El Museo de El Carmen dedica su altar de muertos al arquitecto Manuel Parra

El también escultor, pintor y escenógrafo es recordado con un montaje en el que se recrea su estudio y se pueden observar sus objetos más preciados. Parra desarrolló un estilo arquitectónico con reminiscencias de las edificaciones coloniales, como se aprecia en las casas construidas en San Ángel, donde vivió.

El Museo de El Carmen dedica este año su tradicional altar de muertos al arquitecto, escultor, pintor, escenógrafo y vecino de San Ángel, Manuel Parra (1911-1997), quien desarrolló una arquitectura vinculada con reminiscencias de las edificaciones coloniales de amplios patios, hermosos pórticos y uso de viguerías expuestas.

Carmen Parra y Emiliano Gironella, hija y nieto del homenajeado, fueron los encargados de inaugurar el altar de muertos, junto con el restaurador Alfredo Marín, director del Museo de El Carmen.

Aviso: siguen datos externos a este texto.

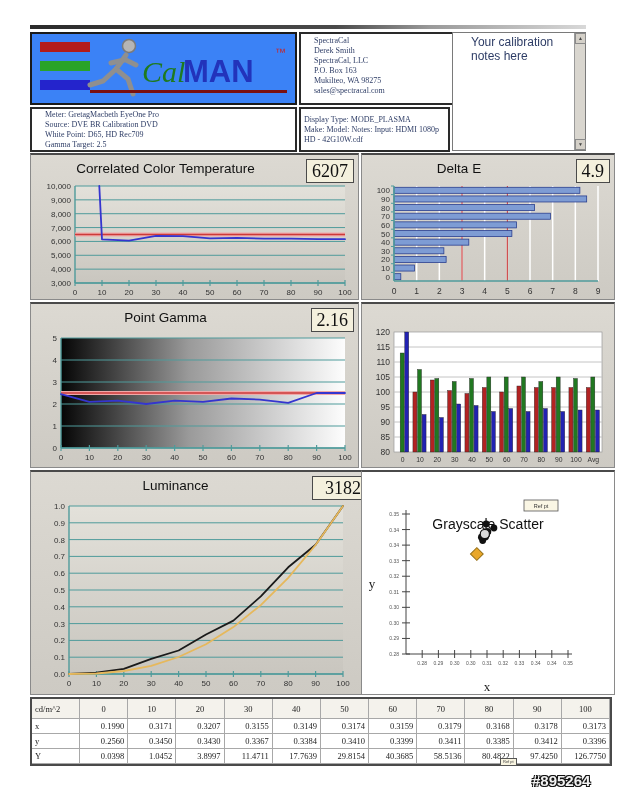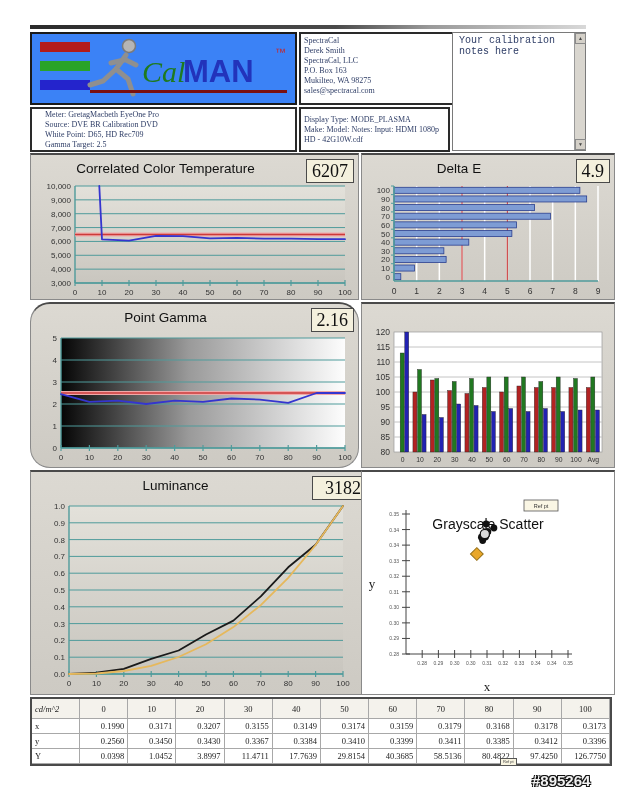--- a/index.html
+++ b/index.html
@@ -14,7 +14,7 @@
   .logo-box { position:absolute; left:30px; top:32px; width:267px; height:73px;
     background:#3b82f6; border:2px solid #1a1a1a; }
   .contact-box { position:absolute; left:299px; top:32px; width:171px; height:73px;
-    background:#fff; border:2px solid #2a2a2a; padding:2px 3px; }
+    background:#fff; border:2px solid #2a2a2a; padding:2px 13px; }
   .notes-box { position:absolute; left:452px; top:32px; width:134px; height:119px;
     background:#fff; border:1px solid #7a7a7a; }
   .meter-box { position:absolute; left:30px; top:107px; width:267px; height:45px;

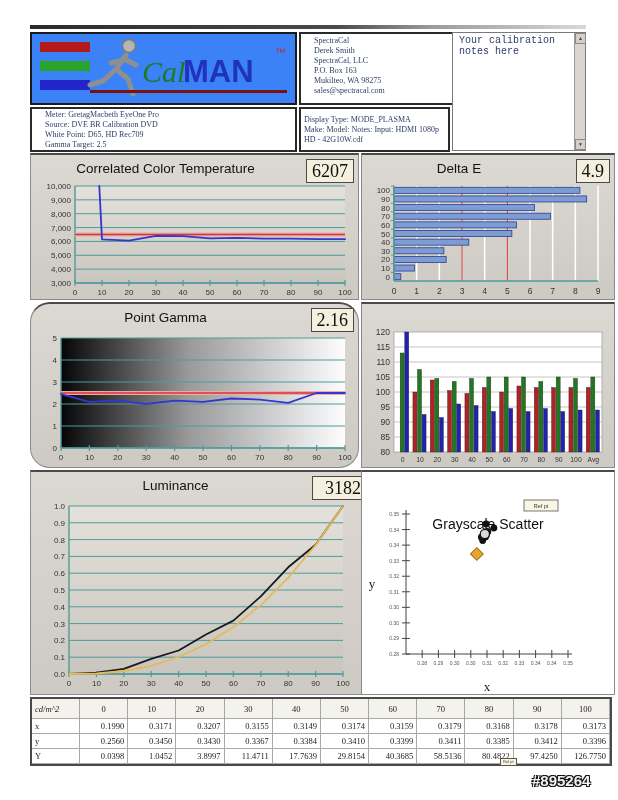--- a/index.html
+++ b/index.html
@@ -23,8 +23,8 @@
     background:#fff; border:2px solid #2a2a2a; padding:6px 3px; }
   .meta-text { font-family:"Liberation Serif", serif; font-size:8px; line-height:1.25;
     color:#2e3d66; }
-  .notes-text { position:absolute; left:6px; top:2px; right:13px;
-    font-family:Liberation Mono, monospace; font-size:10px; color:#2e3d66; }
+  .notes-text { position:absolute; left:18px; top:2px; right:13px;
+    font-family:Liberation Sans, sans-serif; font-size:12px; color:#2e3d66; }
   .scrollbar { position:absolute; right:0; top:0; width:11px; height:100%;
     background:#d9d6cf; border-left:1px solid #9a9a9a; }
   .scroll-btn { position:absolute; left:0; width:11px; height:11px; background:#d4d0c8;

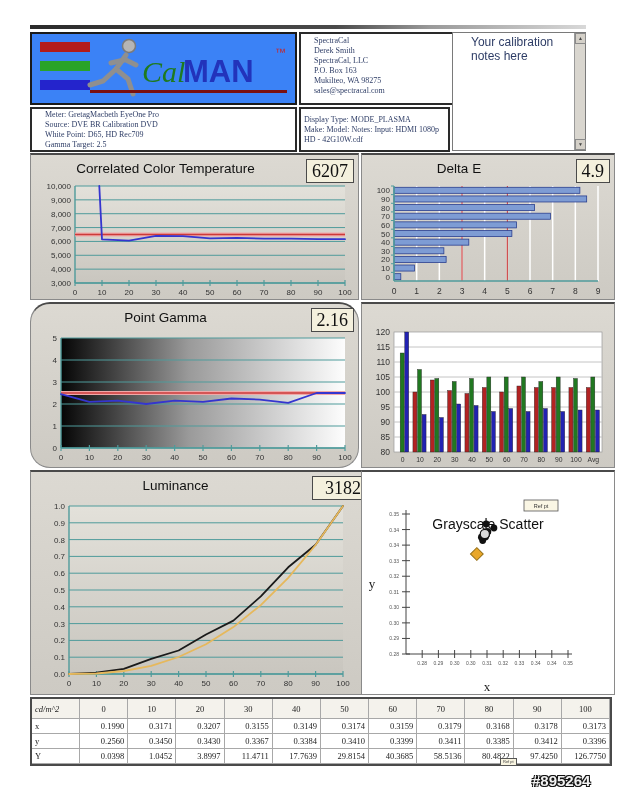--- a/index.html
+++ b/index.html
@@ -240,7 +240,7 @@
         </svg></div>
   </div>
 
-  <div class="panel" style="left:30px; top:302px; width:329px; height:166px;border-radius:20px;">
+  <div class="panel" style="left:30px; top:302px; width:329px; height:166px;">
     <div class="panel-title">Point Gamma</div>
     <div class="value-badge">2.16</div>
     <div class="chart-host" style="left:4px; top:28px; width:320px; height:134px;"><svg width="320" height="134" viewBox="0 0 320 134">

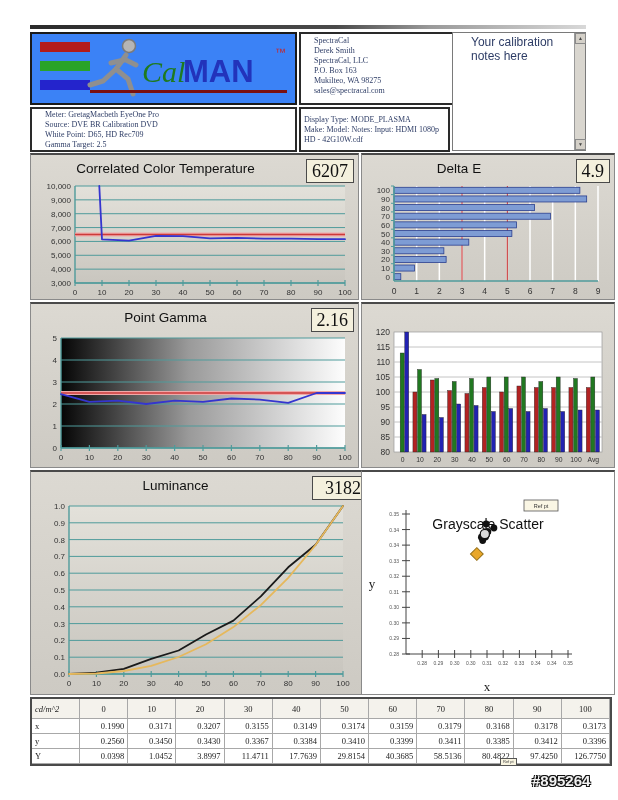--- a/index.html
+++ b/index.html
@@ -52,7 +52,7 @@
   .mtable .cell { border-right:1px solid #a8a8a8; border-bottom:1px solid #a8a8a8;
     padding:0 3px; display:flex; align-items:center; height:15px; }
   .mtable .hcell { height:20px; justify-content:center; background:#f4f2ec; }
-  .mtable .corner { justify-content:flex-start; font-style:italic; }
+  .mtable .corner { justify-content:flex-start; }
   .mtable .lcell { justify-content:flex-start; }
   .mtable .vcell { justify-content:flex-end; }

Al hacer uso de la palabra, Carmen Parra celebró que este recinto del Instituto Nacional de Antropología e Historia (INAH) distinga a un gran arquitecto como fue su padre, al tiempo que mantiene una tradición tan importante como es la celebración de Día de Muertos.

“Manuel Parra, hijo pródigo de su arquitectura atemporal, atrapó lo que él más quería de su mundo para preservar aquello que amaba y admiraba a la manera de un mago o un chamán. Era un creador, un artista; iba armando sus casas, en su imaginación y en su vida fue un personaje romántico”.

Asimismo, dijo que su padre construyó una poética del espacio, donde estaba presente su enorme reconocimiento a la arquitectura vernácula.

Alfredo Marín, titular del Museo de El Carmen, relató que la arquitectura que desarrolló Parra en los años cuarenta del siglo pasado estuvo alejada de la corriente funcionalista, “reutilizaba materiales de otras edificaciones y generaba un nuevo método constructivo con un estilo particular. Sin embargo, fue un arquitecto poco conocido, por lo que a través del altar de muertos se busca conservar una tradición y dar a conocer a un distinguido habitante de San Ángel”.

Asimismo, dijo que en días tan especiales como éstos, “llenos de recuerdos, misticismo y nostalgia, recibimos a las almas de nuestros seres queridos que ya se han ido y que vienen desde muy lejos para festejar con nosotros el primero y dos de noviembre. La celebración de la fiesta a los muertos es una tradición ya muy antigua en México en la que se mezclan elementos prehispánicos, virreinales y contemporáneos”.

Durante la ceremonia de inauguración, la escritora María Luisa “La China Mendoza”, gran amiga de la familia Parra, recordó al arquitecto como un hombre distinguido, culto, que tenía un encanto que abrigaba con sus casas y con el corazón. Manuel Parra hizo la arquitectura más extraordinaria del mundo”.

El arquitecto Parra construyó muchas residencias en esa zona de la Ciudad de México, al igual que en Coyoacán, San Jerónimo, Chimalistac y en Lomas de Chapultepec, así como en las ciudades de León y San Miguel de Allende, en Guanajuato; en Acapulco, Guerrero, y en algunos lugares de Estados Unidos, España e Italia.

Una de las casas más representativas de su estilo arquitectónico es la del desaparecido cineasta Emilio “Indio” Fernández, en Coyoacán, donde descansan sus cenizas.